Goal of the exercise:
Starting from the line that holds "discount: 2% = 280.37 -> 2% = 281.72", print each remaining line of the entries exactly, ending with the last.
Top of The data
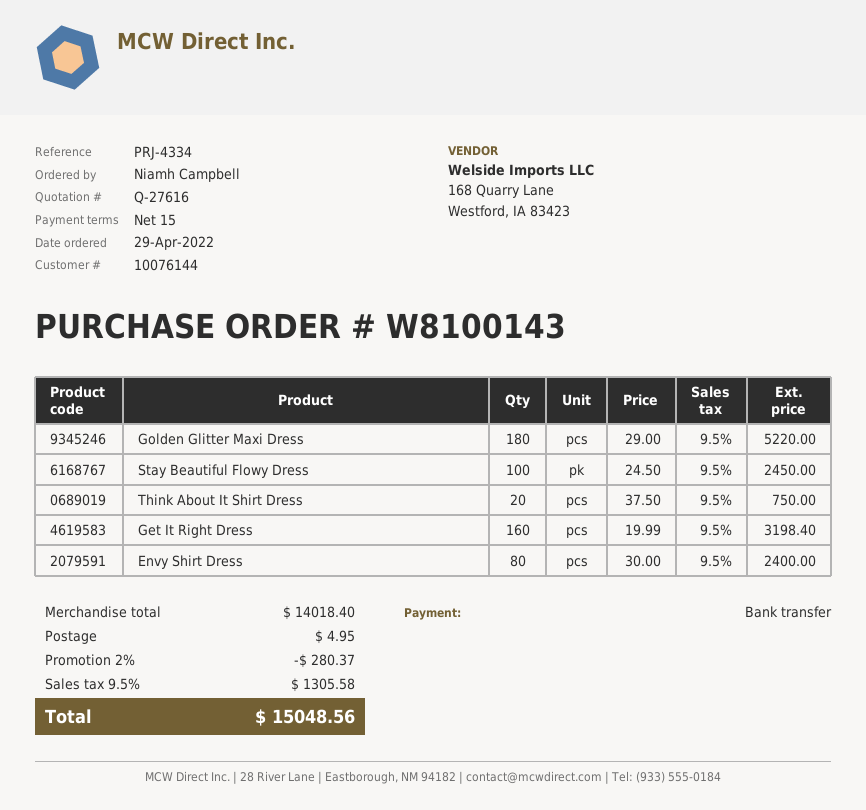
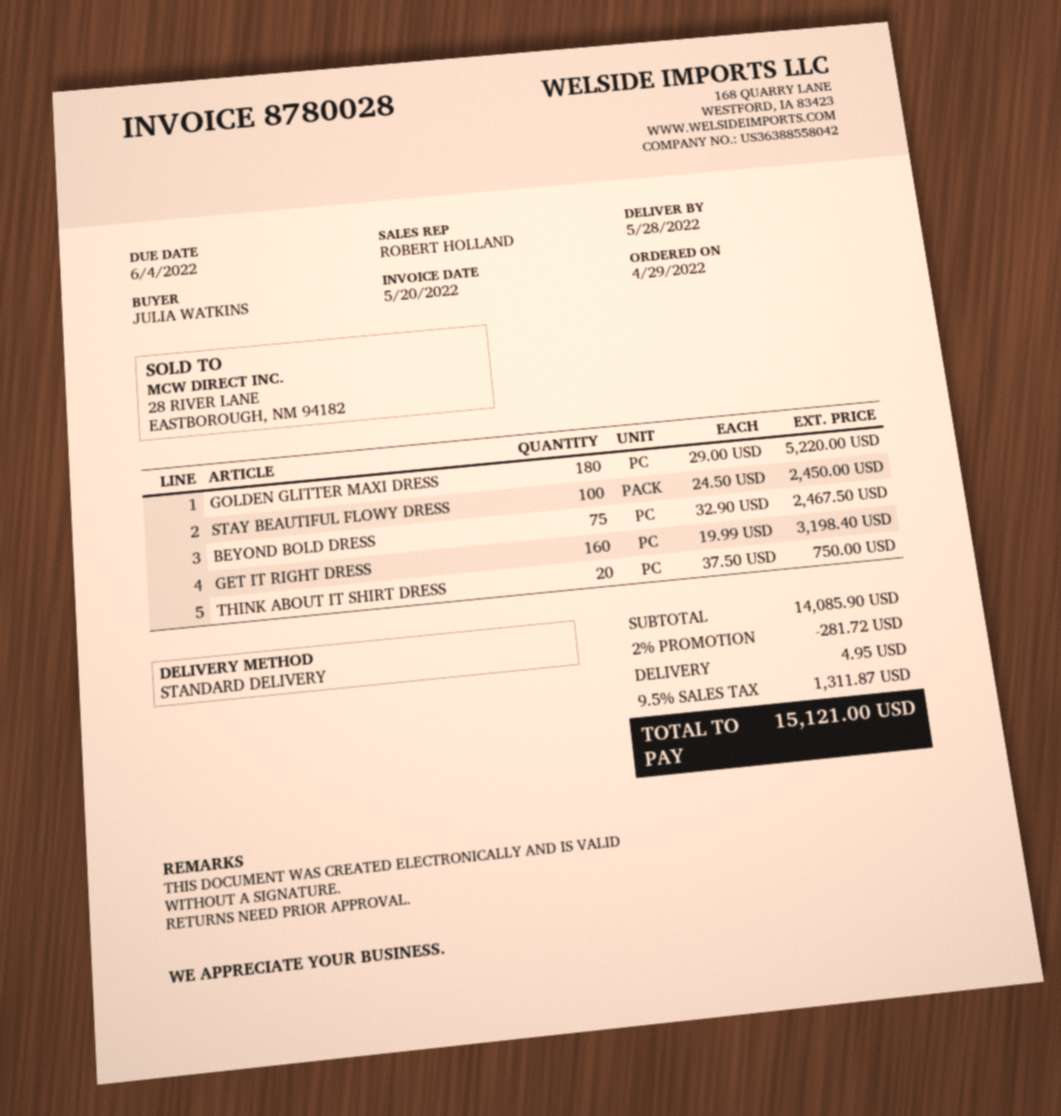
ordered by: Niamh Campbell -> JULIA WATKINS
Envy Shirt Dress: 80 x 30.00 = 2400.00 -> none
BEYOND BOLD DRESS: none -> 75 x 32.90 = 2467.50
subtotal: 14018.40 -> 14085.90
discount: 2% = 280.37 -> 2% = 281.72
tax: 9.5% = 1305.58 -> 9.5% = 1311.87
total: 15048.56 -> 15121.00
Bottom of The data
Response to this task:
discount: 2% = 280.37 -> 2% = 281.72
tax: 9.5% = 1305.58 -> 9.5% = 1311.87
total: 15048.56 -> 15121.00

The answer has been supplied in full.